- USD/INR retreats after refreshing three-week high, prods two-day winning streak.
- Upbeat oscillators, sustained break of 100-DMA favors Indian Rupee bears.
- 61.8% Fibonacci retracement, six-week-old descending resistance line restrict immediate upside.
- USD/INR buyers remain hopeful above 200-DMA; two-month-old previous resistance line adds to the downside filters.
USD/INR remains mildly offered near 82.20 as it retreats from the highest levels in three weeks during early Monday. In doing so, the Indian Rupee pair fails to justify the previous day’s upside break of the 100-DMA as the 61.8% Fibonacci retracement level of its October-November downside.
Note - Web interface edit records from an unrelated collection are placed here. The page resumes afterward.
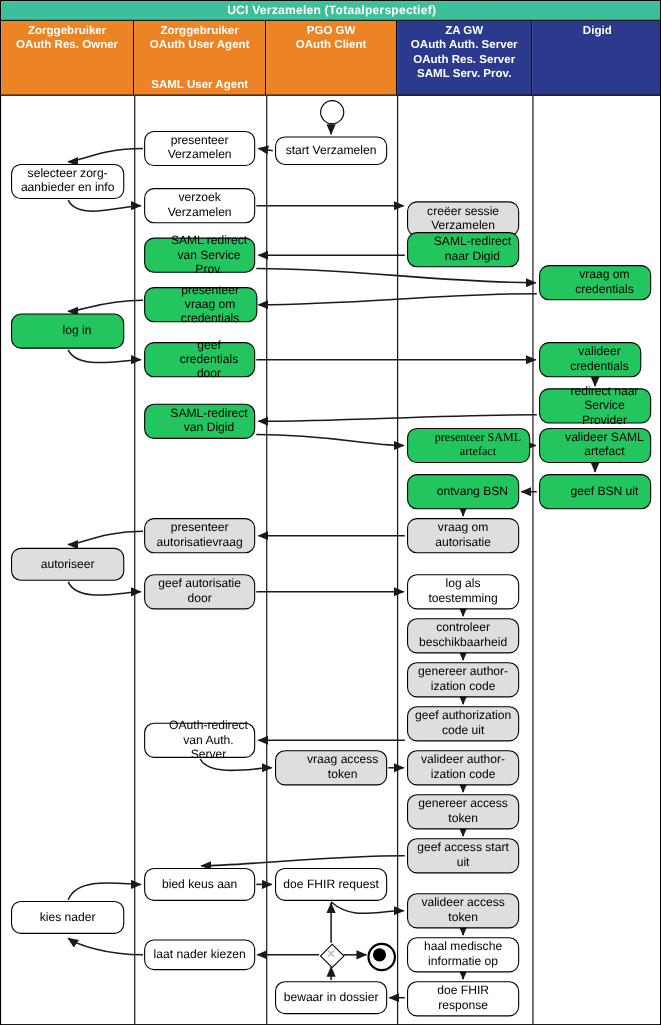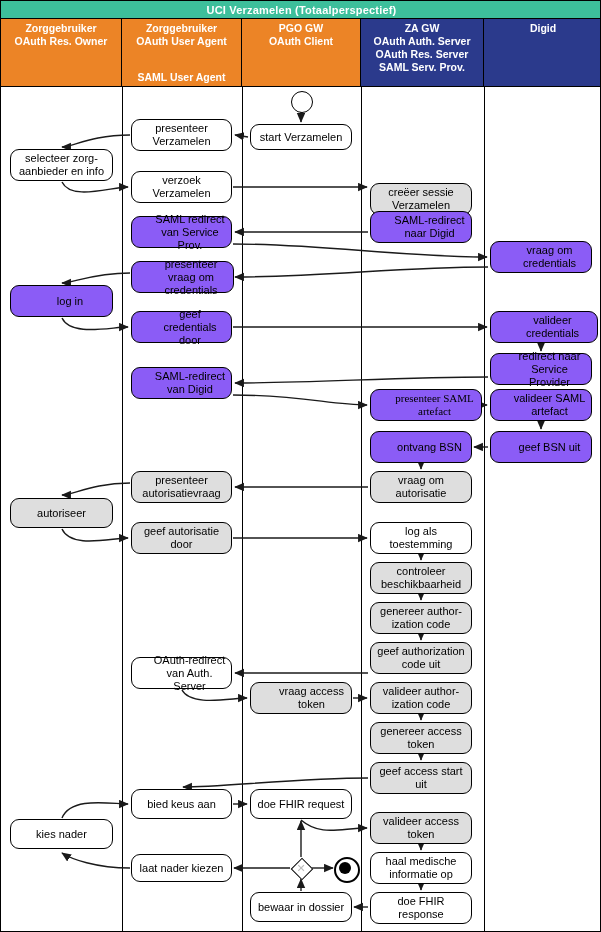--- a/index.html
+++ b/index.html
@@ -80,21 +80,21 @@
     font-size: 11px;
     line-height: 13px;
     color: #000;
     text-align: center;
     display: flex;
     align-items: center;
     justify-content: center;
     padding: 1px 3px;
     z-index: 4;
   }
-  .node.yellow { background: #8b5cf6; padding-left: 20px; }
+  .node.yellow { background: #22c55e; padding-left: 20px; }
   .node.grey   { background: #dedede; }
   .node.white  { background: #ffffff; }
 
   
   #start-node {
     position: absolute;
     width: 20px; height: 20px;
     border: 1.6px solid #000;
     border-radius: 50%;
     background: #fff;
@@ -317,21 +317,21 @@
       </div>
       <div class="node yellow" style="left: 130px; top: 260px; width: 103px; height: 32px;">
         <span>presenteer vraag om credentials</span>
       </div>
       <div class="node yellow" style="left: 9px; top: 284px; width: 103px; height: 32px;">
         <span>log in</span>
       </div>
       <div class="node yellow" style="left: 130px; top: 310px; width: 101px; height: 32px;">
         <span>geef credentials door</span>
       </div>
-      <div class="node yellow" style="left: 489px; top: 310px; width: 108px; height: 32px; text-align: center;">
+      <div class="node yellow" style="left: 489px; top: 310px; width: 93px; height: 32px; text-align: center;">
         <span>valideer credentials</span>
       </div>
       <div class="node yellow" style="left: 489px; top: 352px; width: 102px; height: 32px;">
         <span>redirect naar Service Provider</span>
       </div>
       <div class="node yellow" style="left: 130px; top: 366px; width: 101px; height: 32px;">
         <span>SAML-redirect van Digid</span>
       </div>
       <div class="node yellow" style="left: 369px; top: 388px; width: 112px; height: 32px; font-family: Liberation Serif, serif;">
         <span>presenteer SAML artefact</span>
Even so, the bullish MACD signals and upbeat RSI (14) line, not overbought, keep the USD/INR pair buyers hopeful of witnessing a daily closing beyond the aforementioned key Fibonacci retracement level of 82.25.
However, a downward-sloping resistance line from April 03, close to 82.30 can act as an extra filter towards the north.
In a case where the USD/INR bulls manage to keep the reins past 82.30, the tops marked during April around 82.40 and 82.50 could lure the pair buyers.
Following that, the yearly high marked in March around 83.05 will be in the spotlight.
Alternatively, a daily closing below the 100-DMA level of around 82.15 isn’t an open invitation to the USD/INR bears as the resistance-turned-support line from mid-March, around the 82.00 round figure, could challenge the Indian Rupee buyers.
Though, the pair sellers should remain cautious unless witnessing a daily closing below the 200-DMA support of around 81.70.